Voici un livre que j'ai beaucoup aimé mais pas pour les raisons que je supposais au départ :
"En 1951, Elisabeth "Lise " Lévitzky épouse Lucien Lulu Ginsburg. S'ensuivront 10 ans de mariage puis 30 ans de rendez-vous clandestins. Du jour de leur rencontre, le 5 mars 1947, à ce 5 mars 1991. où elle accompagne sa dépouille au cimetière du Montparnasse. Lise a ainsi vécu plus de 40 ans d'amour, de disputes et de retrouvailles avec Serge Gainsbourg : une sorte de Je t'aime moi non plus avant Bardot et Birkin. 44 années durant. Pour la première fois, dans ce livre, elle raconte l'époque où, pauvre et inconnu, le jeune Lucien Ginsburg rêvait de devenir peintre. Elle retrace l'apprentissage de l'auteur-compositeur et dévoile le secret de chansons célèbres comme Le Poinçonneur des Lilas. Elle révèle enfin pourquoi Lucien a choisi de devenir Serge, pourquoi il a abandonné la peinture et pourquoi il a, plus tard. réécrit son passé. En montrant Serge Gainsbourg sous un jour inédit, le récit de leur histoire d'amour hors norme constitue la pièce manquante du puzzle qui permet de mieux comprendre la vie et l'oeuvre de l'un des plus grands génies de la chanson française."

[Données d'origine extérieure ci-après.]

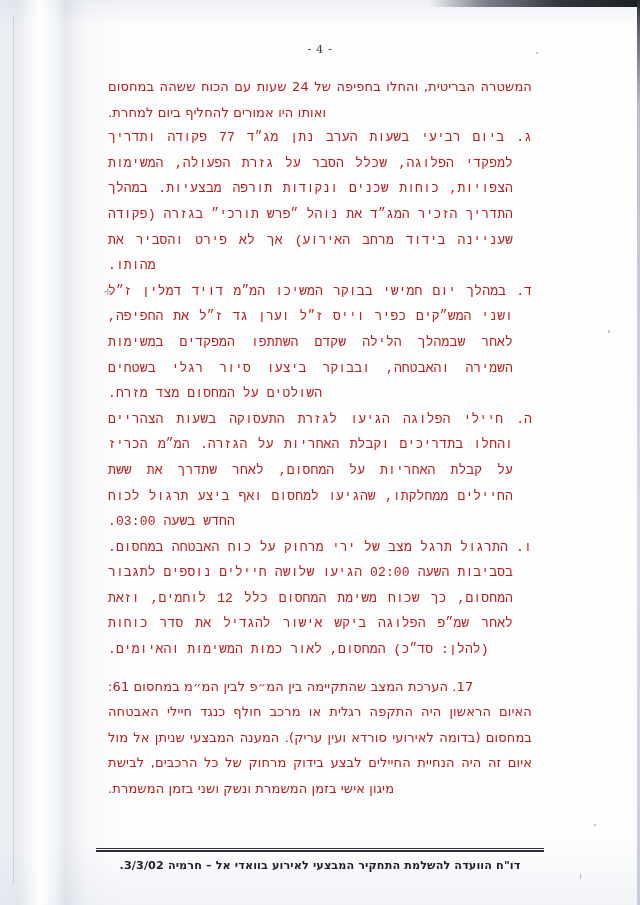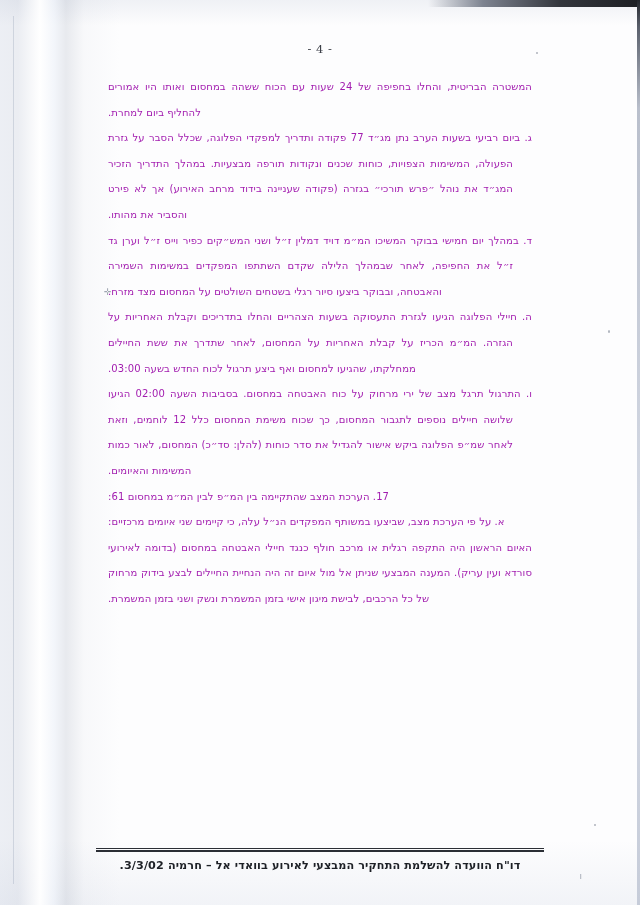--- a/index.html
+++ b/index.html
@@ -108,8 +108,8 @@
     width: 424px;
     direction: rtl;
     text-align: justify;
-    color: #a21caf;
-    font-size: 10px;
+    color: #b91c1c;
+    font-size: 13px;
     line-height: 25.6px;
     letter-spacing: 0.01em;
   }

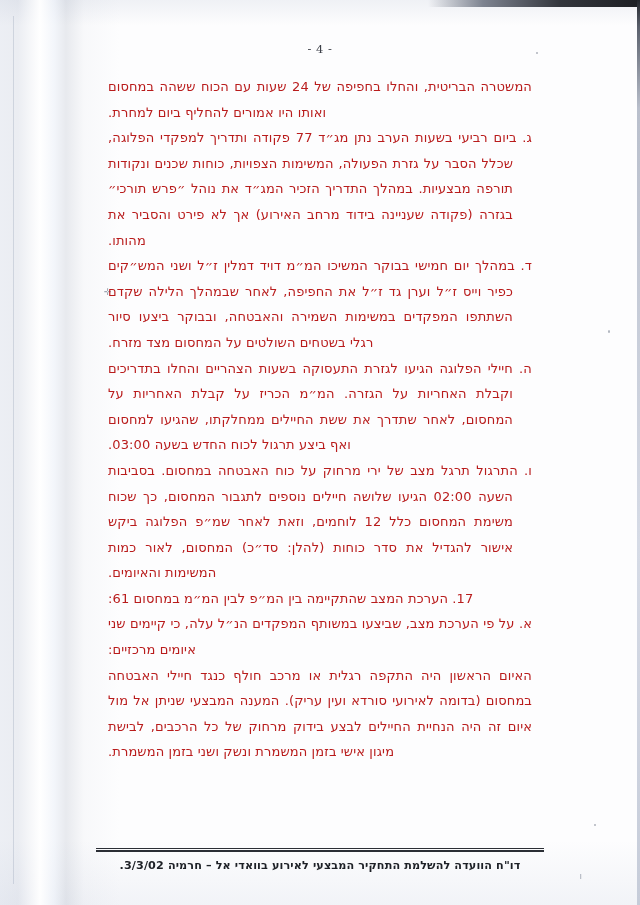--- a/index.html
+++ b/index.html
@@ -124,6 +124,7 @@
   .para.lettered {
     padding-right: 19px;
     text-indent: -19px;
+    font-family: Liberation Mono, monospace;
   }
 
   .para.numbered {

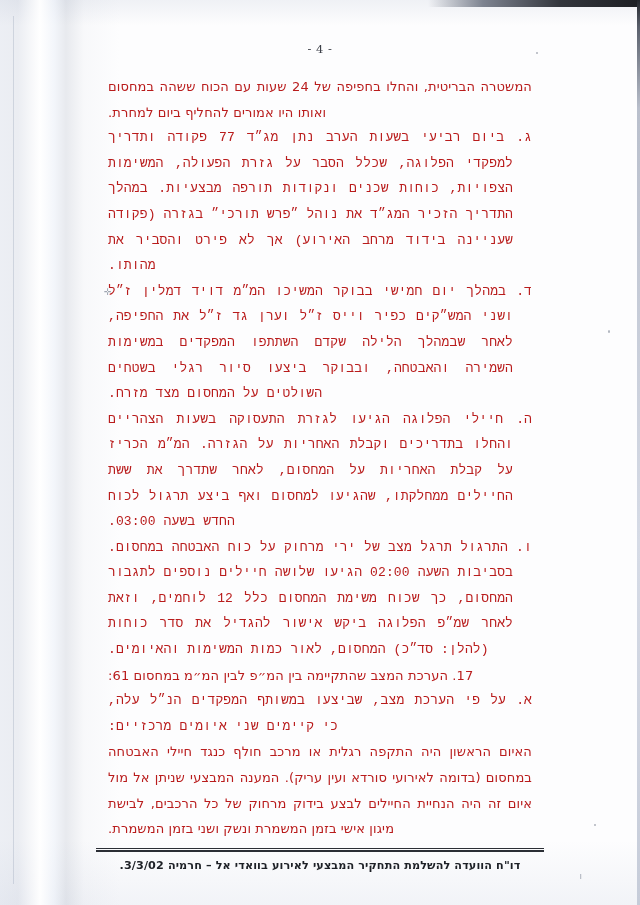--- a/index.html
+++ b/index.html
@@ -130,6 +130,7 @@
   .para.numbered {
     padding-right: 0;
     text-indent: 0;
+    margin-top: 11px;
   }
 
   .para.plain {

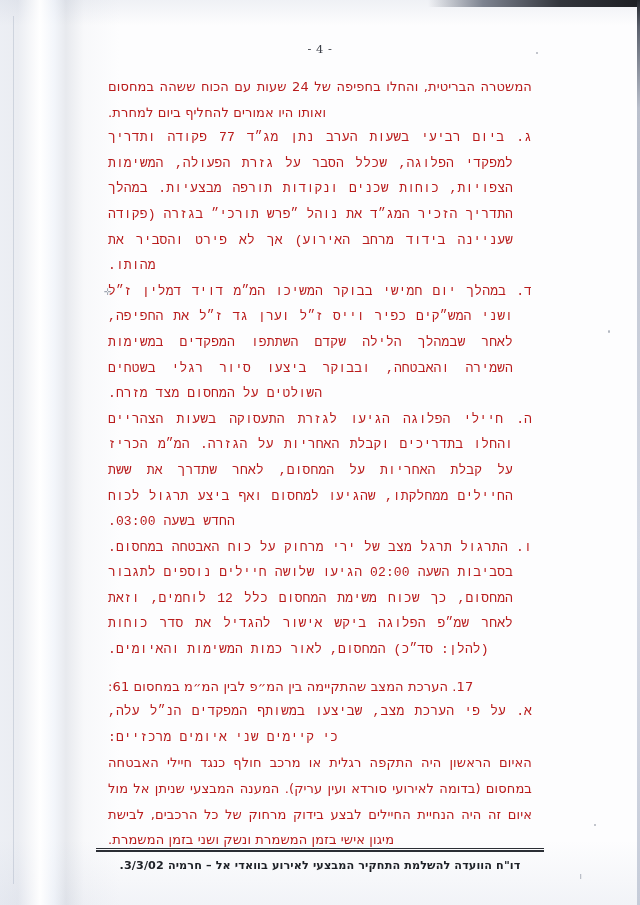--- a/index.html
+++ b/index.html
@@ -199,7 +199,6 @@
         <p class="para lettered"><span class="marker">ה.</span> <span>חיילי הפלוגה הגיעו לגזרת התעסוקה בשעות הצהריים והחלו בתדריכים וקבלת האחריות על הגזרה. המ״מ הכריז על קבלת האחריות על המחסום, לאחר שתדרך את ששת החיילים ממחלקתו, שהגיעו למחסום ואף ביצע תרגול לכוח החדש בשעה 03:00.</span></p>
         <p class="para lettered"><span class="marker">ו.</span> <span>התרגול תרגל מצב של ירי מרחוק על כוח האבטחה במחסום. בסביבות השעה 02:00 הגיעו שלושה חיילים נוספים לתגבור המחסום, כך שכוח משימת המחסום כלל 12 לוחמים, וזאת לאחר שמ״פ הפלוגה ביקש אישור להגדיל את סדר כוחות (להלן: סד״כ) המחסום, לאור כמות המשימות והאיומים.</span></p>
         <p class="para numbered"><span class="marker">17.</span> <span>הערכת המצב שהתקיימה בין המ״פ לבין המ״מ במחסום 61:</span></p>
-        <p class="para lettered"><span class="marker">א.</span> <span>על פי הערכת מצב, שביצעו במשותף המפקדים הנ״ל עלה, כי קיימים שני איומים מרכזיים:</span></p>
         <p class="para plain"><span>האיום הראשון היה התקפה רגלית או מרכב חולף כנגד חיילי האבטחה במחסום (בדומה לאירועי סורדא ועין עריק). המענה המבצעי שניתן אל מול איום זה היה הנחיית החיילים לבצע בידוק מרחוק של כל הרכבים, לבישת מיגון אישי בזמן המשמרת ונשק ושני בזמן המשמרת.</span></p>
       </div>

Bien sûr, même si presque galvaudé de le revendiquer, j'ai toujours adoré le travail de Gainsbourg. Pour cette raison, j'ai souffert d'ailleurs d'avoir été adolescente dans les années quatre-vingt et d'avoir longtemps gardé en mémoire les images de Gainsbarre qui faisait florès sur les chaînes de télévision de l'époque. Bien sûr, j'ai lu les biographies qui lui ont été consacrées. Néanmoins, je n'y ai jamais retrouvé la franchise et la lucidité de Lise LEVITZKY, et pour cause. Elle, c'est Lucien qu'elle a connu et qu'elle n'a cessé de connaître. Sur lui, elle pose un regard à la fois tendre et agacé, mais toujours acéré. Elle était à ses côtés lorsque le jeune étudiant peintre s'est mué en chanteur et auteur à succès, elle l'a jugé, lui a dit, mais est toujours restée.
Mais au-delà du témoignage de "celle qui fut la première femme de Gainsbourg", ce livre est le récit d'une vie, celle d'une femme libre, née dans la première moitié du vingtième siècle et qui a vécu ainsi, en amazone. Féministe avant l'heure, indépendante, artiste et engagée dans son siècle, Lise LEVITZKY offre à travers son livre un document : une vie de femme, tout simplement.
On me demande parfois, d'ailleurs, si Lucien ressemble à Gainsbarre, le sale type qu'on a vu à la télé. Evidemment, c'est un rôle, un personnage fabriqué, un ivrogne qui dit des gros mots et qui a de l'argent. Les gamins sont au chômage, tout le monde leur répète que leur avenir est bouché, on leur dit de se conduire correctement pour trouver un boulot et de faire attention au sida. Ils s'emmerdent. Alors ils apprécient que quelqu'un transgresse à leur place. Et voilà Gainsbarre qui arrive en leur disant qu'il baise à droite et à gauche avec des filles et des garçons. Il est toujours bourré, il dit des horreurs. Ce ne sont pas de grosses transgressions. Certains livres disant que c'est un pervers. Mais pas du tout ! La perversité, c'est faire le mal pour le plaisir, et Lucien n'a jamais été ainsi. Mais il se trouve qu'en France on adore les ivrognes. On les encourage à boire. D'une certaine manière, il s'est retrouvé prisonnier de Gainsbarre, de l'alcool, en même temps qu'il s'était construit un univers cohérent et parfait rue de Verneuil, un univers d'où il lui était impossible de s'échapper. Maintenant, il est là-bas comme une araignée au centre de sa toile.
Lise LEVITZKY (avec Bertrand DICALE), Lise et Lulu, 2010.